Turkey and European Union flags

This project is funded by the European Union.

Languages and the digital age

Digital age has brought many new opportunities and advantages. It has undoubtedly connected humankind in unimaginable ways in a short amount of time. Although, no innovation comes with its challenges and threats. World wide web is a resource accessible (almost) to all but it is dominated by a handful of languages.

English for example is spoken by 15% of the world but it currently holds 54% of all the content on the web. On the other hand, languages like Russian, Chinese, and Spanish each represent around 5 to 6% of the content on the web, in spite of their geopolitical dominance.

Where does this leave the world’s many endangered and dying languages? Sadly, on the very margins of this picture.

Languages thrive in communities and pass onto generations with day-to-day usage. The more our lives are connected through digital mediums, we are less and less exposed to our mother tongues which are not represented online. This eventually leads to a decline of their usage by younger generations.

Note

How? To illustrate, a Kurdish speaker in Turkey, accesses their government health services website and sees that everything is in Turkish, or goes to check the latest online social media platform and sees that it’s by default available in English. These kinds of small encounters lead to thinking that in order to find their way and address their needs, speaking their mother tongue is not enough. You have to know the nearest majority language and many times even more.

Digital extinction

According to UNESCO, around 3,500 languages are expected to be extinct by the end of this century and we cannot deny the role of technology in this. Kornai states that the vast majority (over 95%) of languages have already lost the capacity to ascend digitally. Digital ascent requires use in a broad variety of digital contexts ranging from maintaining a Wikipedia page, to making language classes available and creating language technology data.

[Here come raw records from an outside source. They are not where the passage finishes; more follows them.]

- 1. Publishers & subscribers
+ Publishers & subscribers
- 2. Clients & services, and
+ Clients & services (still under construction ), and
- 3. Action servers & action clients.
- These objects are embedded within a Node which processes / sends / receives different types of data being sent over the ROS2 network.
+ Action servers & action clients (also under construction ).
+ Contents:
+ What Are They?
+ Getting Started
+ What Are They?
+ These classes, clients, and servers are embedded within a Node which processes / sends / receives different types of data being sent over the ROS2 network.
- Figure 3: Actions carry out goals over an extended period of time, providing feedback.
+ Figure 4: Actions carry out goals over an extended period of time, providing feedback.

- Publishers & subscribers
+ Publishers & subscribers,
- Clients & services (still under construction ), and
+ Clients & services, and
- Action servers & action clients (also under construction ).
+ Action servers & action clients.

We shouldn’t of course fall into the trap of making technology the culprit of language loss. It is merely a representation of already existing power dynamics in the society. States which depriotize or even oppress certain languages start their digital transformation by excluding all these languages in their digital infrastructure. Now, North American and Eurocentric big technology companies follow a English-first approach by default.

Technology can also be utilized to form communities around language preservation, knowledge sharing, language documentation.

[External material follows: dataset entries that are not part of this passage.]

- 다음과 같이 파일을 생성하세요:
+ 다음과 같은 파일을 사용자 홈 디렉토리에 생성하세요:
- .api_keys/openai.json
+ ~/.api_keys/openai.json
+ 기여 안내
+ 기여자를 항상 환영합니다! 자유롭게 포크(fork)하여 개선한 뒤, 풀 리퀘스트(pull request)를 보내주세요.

Online presence of a language

Traditionally, the responsibilities of a language activist has been actively speaking the language, passing it to younger generations, forming language learning and speaking communities, negotiating with public institutions for the inclusion of their language, collaborating with linguists for the documentation of their language and so on.

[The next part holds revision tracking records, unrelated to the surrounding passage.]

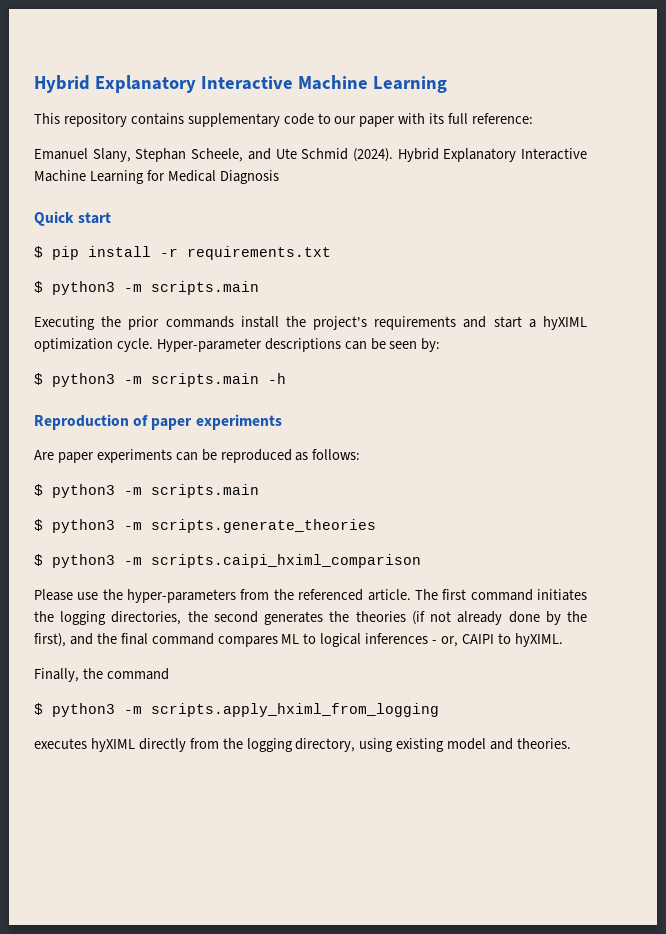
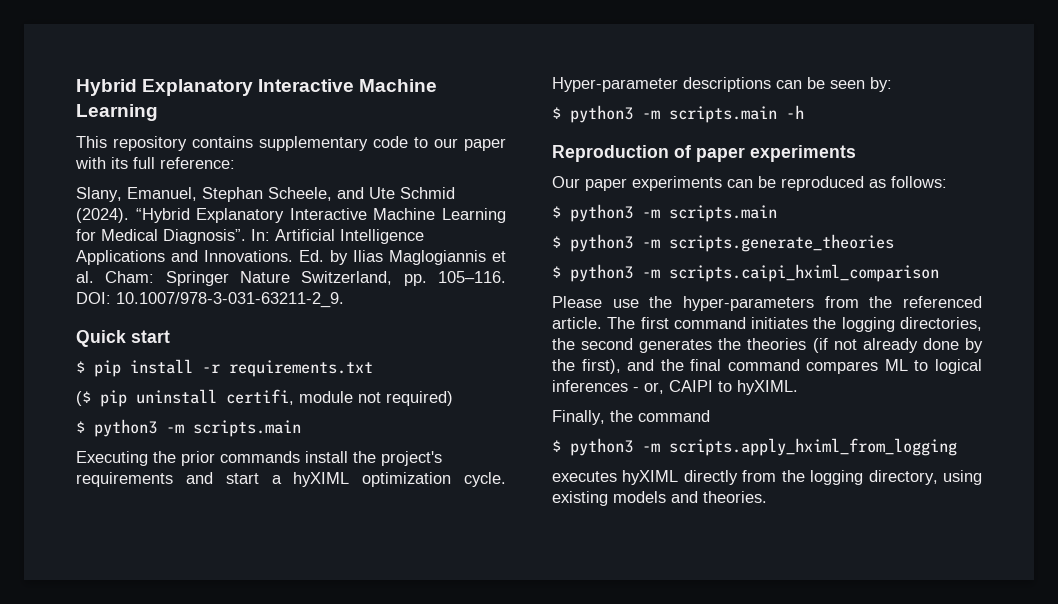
- Emanuel Slany, Stephan Scheele, and Ute Schmid (2024).
+ Slany, Emanuel, Stephan Scheele, and Ute Schmid (2024).
- Hybrid Explanatory Interactive Machine Learning for Medical Diagnosis
+ “Hybrid Explanatory Interactive Machine Learning for Medical Diagnosis”. In: Artificial Intelligence Applications and Innovations. Ed. by Ilias Maglogiannis et al. Cham: Springer Nature Switzerland, pp. 105–116. DOI: 10.1007/978-3-031-63211-2_9.
+ ($ pip uninstall certifi, module not required)
- Are paper experiments can be reproduced as follows:
+ Our paper experiments can be reproduced as follows:
- executes hyXIML directly from the logging directory, using existing model and theories.
+ executes hyXIML directly from the logging directory, using existing models and theories.

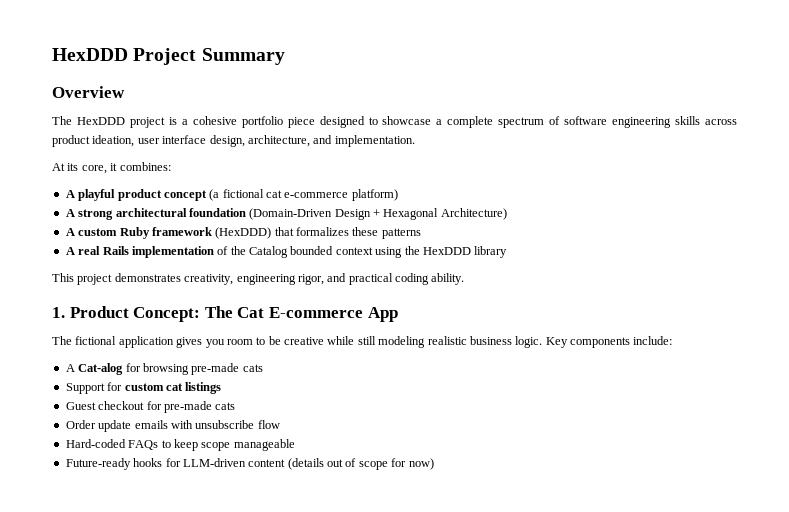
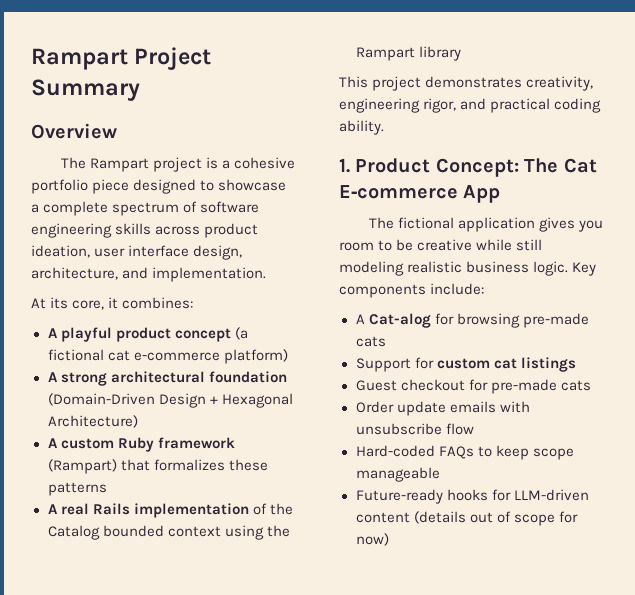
- HexDDD Project Summary
+ Rampart Project Summary
- The HexDDD project is a cohesive portfolio piece designed to showcase a complete spectrum of software engineering skills across product ideation, user interface design, architecture, and implementation.
+ The Rampart project is a cohesive portfolio piece designed to showcase a complete spectrum of software engineering skills across product ideation, user interface design, architecture, and implementation.
- A custom Ruby framework (HexDDD) that formalizes these patterns
+ A custom Ruby framework (Rampart) that formalizes these patterns
- A real Rails implementation of the Catalog bounded context using the HexDDD library
+ A real Rails implementation of the Catalog bounded context using the Rampart library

Nowadays, the challenge is not just making the language alive in the physical world but also online. It is related in two ways for the survival of a language:

  1. Exchanges and visibility online strikes interest and helps engage existing and new language learners.

  2. What’s stored online in turn is a digital record for language which helps documentation and technology development.

Below, we will describe some ways the internet is becoming multilingual and plural while helping revive endangered languages.

Access to knowledge

One of the most popular initiatives on bringing languages online is Wikipedia. Wikipedia is open an online encyclopedia written and maintained by a community of volunteers through an open collaboration and reviewing system.

Wikipedia’s broad aim is to democratize access to knowledge. Naturally, the culture built around this ethos goes hand in hand with multilinguality. Although it started only with English, it quickly expanded to the world’s many languages. We can probably say that it’s the most language diverse platform on the internet with 326 languages (as of 03.05.22) and counting up.

Note

The first edit on a non-English Wikipedia was made in Catalan on March 16, 2001. Today, it is most notable for its large number of quality articles, which illustrates Catalan language’s important online presence despite being a minority language. Catalan wikipedia is currently the 20th largest Wikipedia.

Relative sizes of different wikipedias

Relative sizes of different wikipedias (source)

Making a new language available in Wikipedia is no easy task (as explained here), but it is definitely a great way to make knowledge accessible online and build a virtual community around it.

Immersion into language

One great example of a language revitalization with the help of technology is Yiddish. After the holocaust, the number of Yiddish speakers decreased drastically from around 10 million speakers. Whoever survived were forced to assimilate the language of their new lands to avoid persecution. In the last century, the use of Yiddish had almost disappeared except for small and dispersed Hasidic communities.

With the rise of the internet and popularity of online forums, Yiddish speakers used these platforms to converse in their language. Over time, the virtual world became the primary meeting point for Yiddish speakers in forums like The Idishe Velt (The Jewish World) and Kave Shtiebel (The Coffee House).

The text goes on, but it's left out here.